(Front-end code edit data)

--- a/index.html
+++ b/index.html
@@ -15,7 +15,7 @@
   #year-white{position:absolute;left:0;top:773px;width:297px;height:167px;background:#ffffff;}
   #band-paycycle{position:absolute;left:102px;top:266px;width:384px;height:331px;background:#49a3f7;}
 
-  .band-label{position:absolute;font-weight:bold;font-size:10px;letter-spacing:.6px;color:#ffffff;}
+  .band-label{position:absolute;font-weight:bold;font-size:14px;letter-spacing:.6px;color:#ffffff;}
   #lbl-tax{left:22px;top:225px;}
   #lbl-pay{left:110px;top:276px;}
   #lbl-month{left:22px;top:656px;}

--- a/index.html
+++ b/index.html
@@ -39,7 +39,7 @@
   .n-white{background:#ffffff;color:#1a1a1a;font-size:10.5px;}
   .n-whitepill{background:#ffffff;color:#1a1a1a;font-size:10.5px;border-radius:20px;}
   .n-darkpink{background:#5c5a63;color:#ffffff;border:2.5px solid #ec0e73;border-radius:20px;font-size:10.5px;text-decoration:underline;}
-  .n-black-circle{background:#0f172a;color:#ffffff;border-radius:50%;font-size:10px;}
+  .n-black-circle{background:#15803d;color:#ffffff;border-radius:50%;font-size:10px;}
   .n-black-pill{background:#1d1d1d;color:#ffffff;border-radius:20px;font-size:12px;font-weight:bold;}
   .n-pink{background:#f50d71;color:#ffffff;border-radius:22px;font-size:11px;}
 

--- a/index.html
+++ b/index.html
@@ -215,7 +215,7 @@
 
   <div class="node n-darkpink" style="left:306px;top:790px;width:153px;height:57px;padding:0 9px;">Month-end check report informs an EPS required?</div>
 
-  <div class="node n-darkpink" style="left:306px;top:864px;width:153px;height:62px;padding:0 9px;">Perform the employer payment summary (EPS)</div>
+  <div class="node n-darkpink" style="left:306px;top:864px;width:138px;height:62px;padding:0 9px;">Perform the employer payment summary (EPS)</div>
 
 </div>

_Task item:_ For each line in the entries that holds "Perform", return that line.

_Result for this exercise:_
-  <div class="node n-darkpink" style="left:306px;top:864px;width:153px;height:62px;padding:0 9px;">Perform the employer payment summary (EPS)</div>
+  <div class="node n-darkpink" style="left:306px;top:864px;width:138px;height:62px;padding:0 9px;">Perform the employer payment summary (EPS)</div>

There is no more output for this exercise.